- _ASSIGNED TASK_: Your answer must be a word-for-word copy of the listing, with all pictures excluded.

- _DATA RECORDS_:
[Start of section]

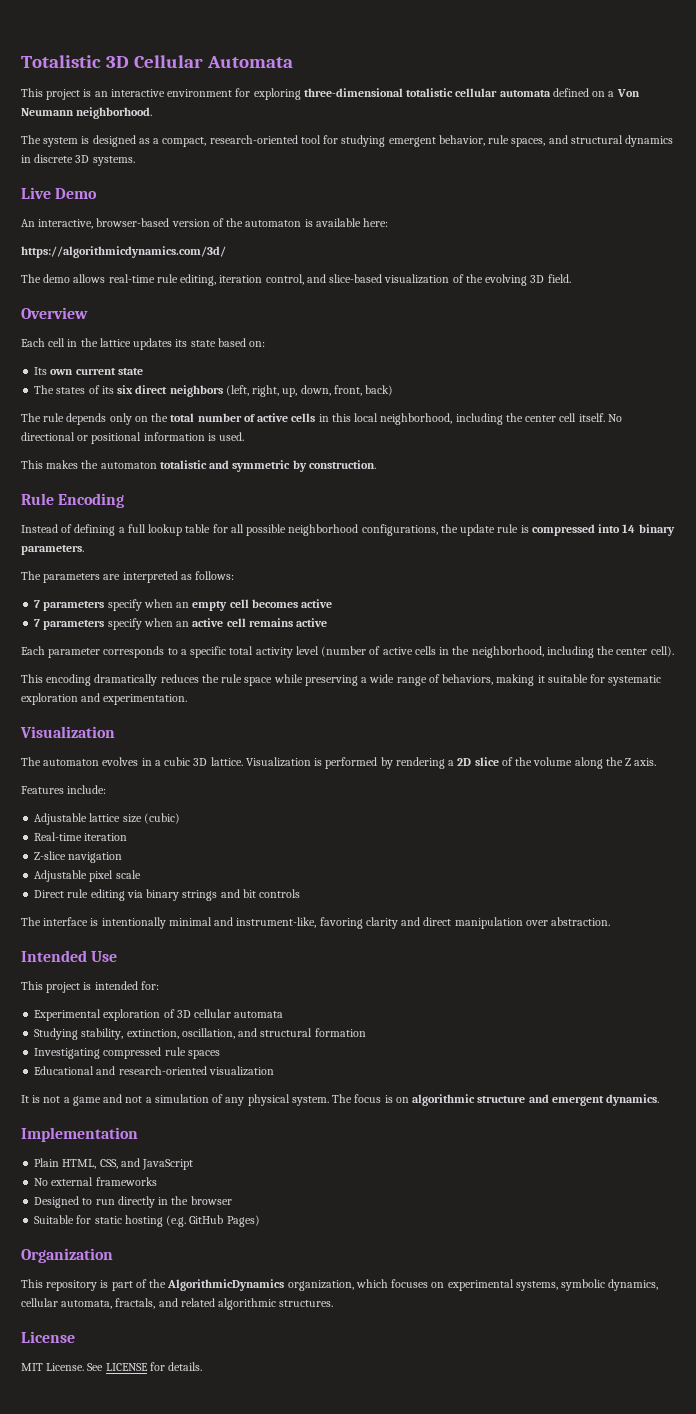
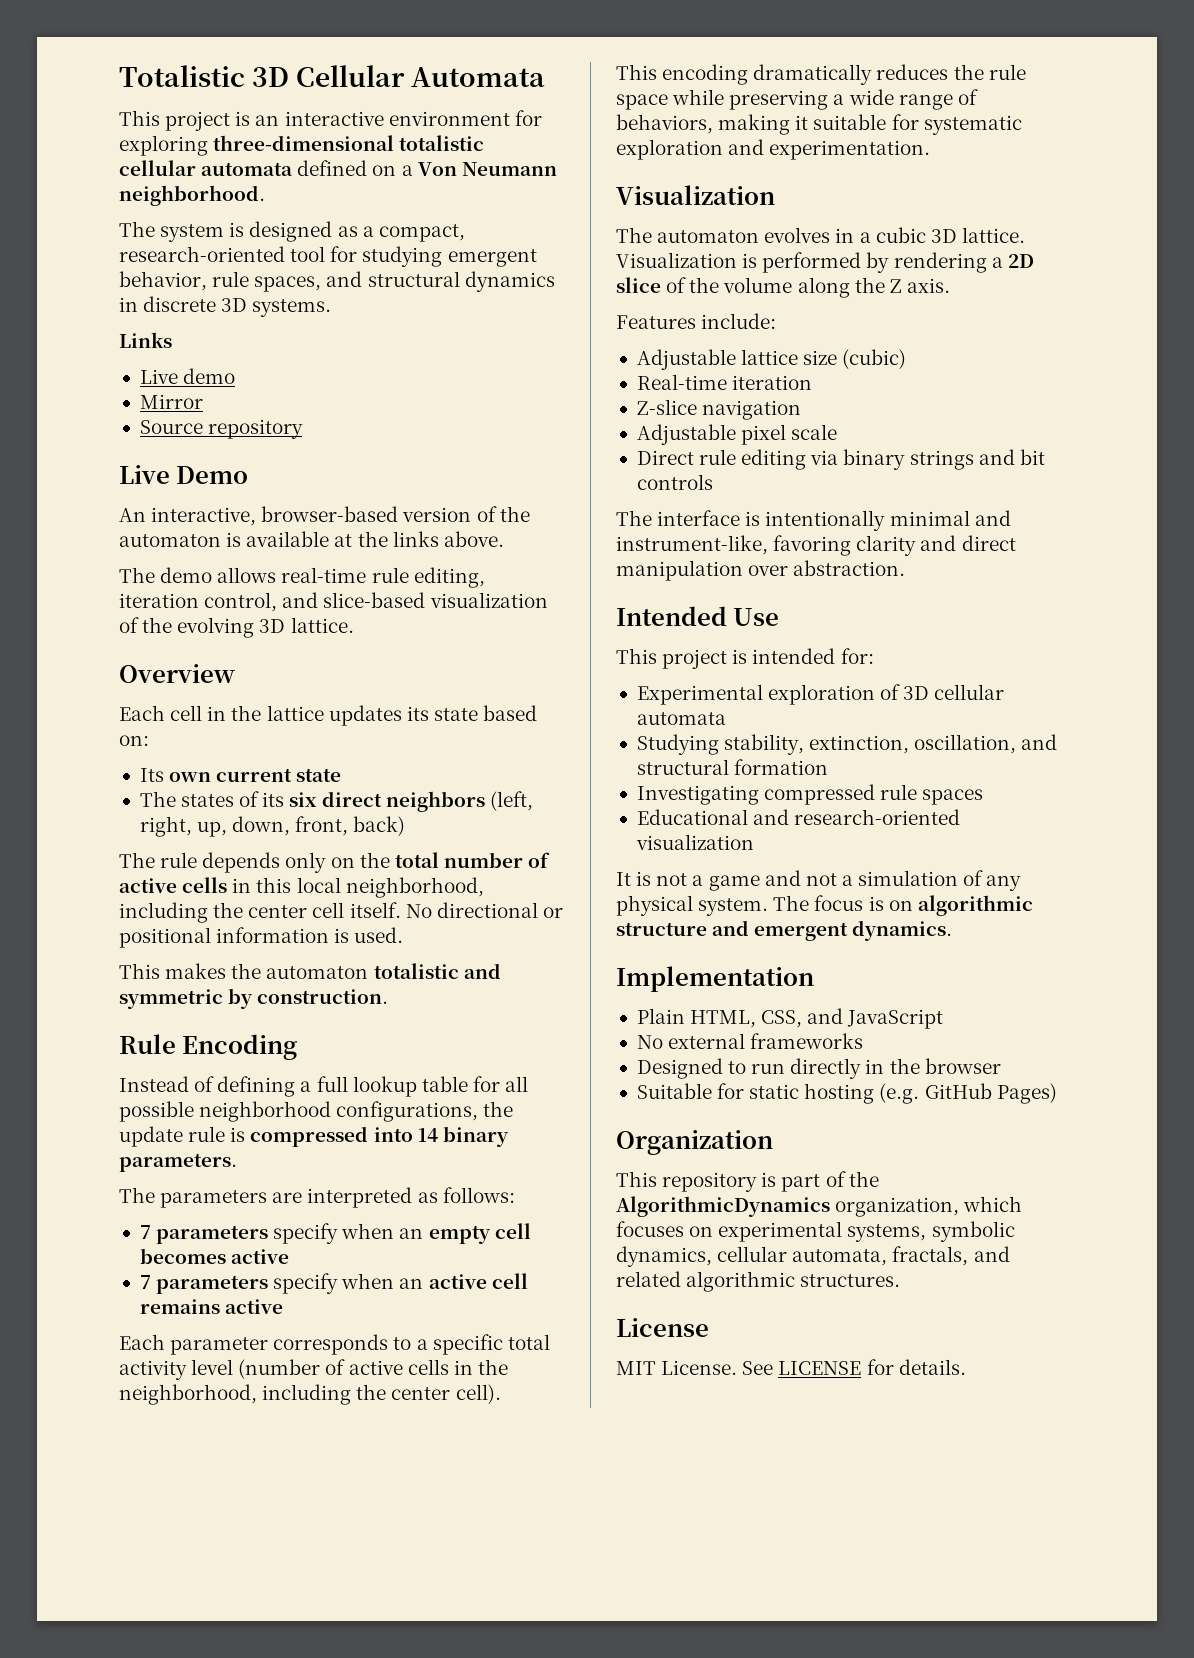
+ Links
+ Live demo
+ Mirror
+ Source repository
- An interactive, browser-based version of the automaton is available here:
- https://algorithmicdynamics.com/3d/
+ An interactive, browser-based version of the automaton is available at the links above.
- The demo allows real-time rule editing, iteration control, and slice-based visualization of the evolving 3D field.
+ The demo allows real-time rule editing, iteration control, and slice-based visualization of the evolving 3D lattice.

[End of section]

- _SOLUTION TO THIS EXERCISE_:
+ Links
+ Live demo
+ Mirror
+ Source repository
- An interactive, browser-based version of the automaton is available here:
- https://algorithmicdynamics.com/3d/
+ An interactive, browser-based version of the automaton is available at the links above.
- The demo allows real-time rule editing, iteration control, and slice-based visualization of the evolving 3D field.
+ The demo allows real-time rule editing, iteration control, and slice-based visualization of the evolving 3D lattice.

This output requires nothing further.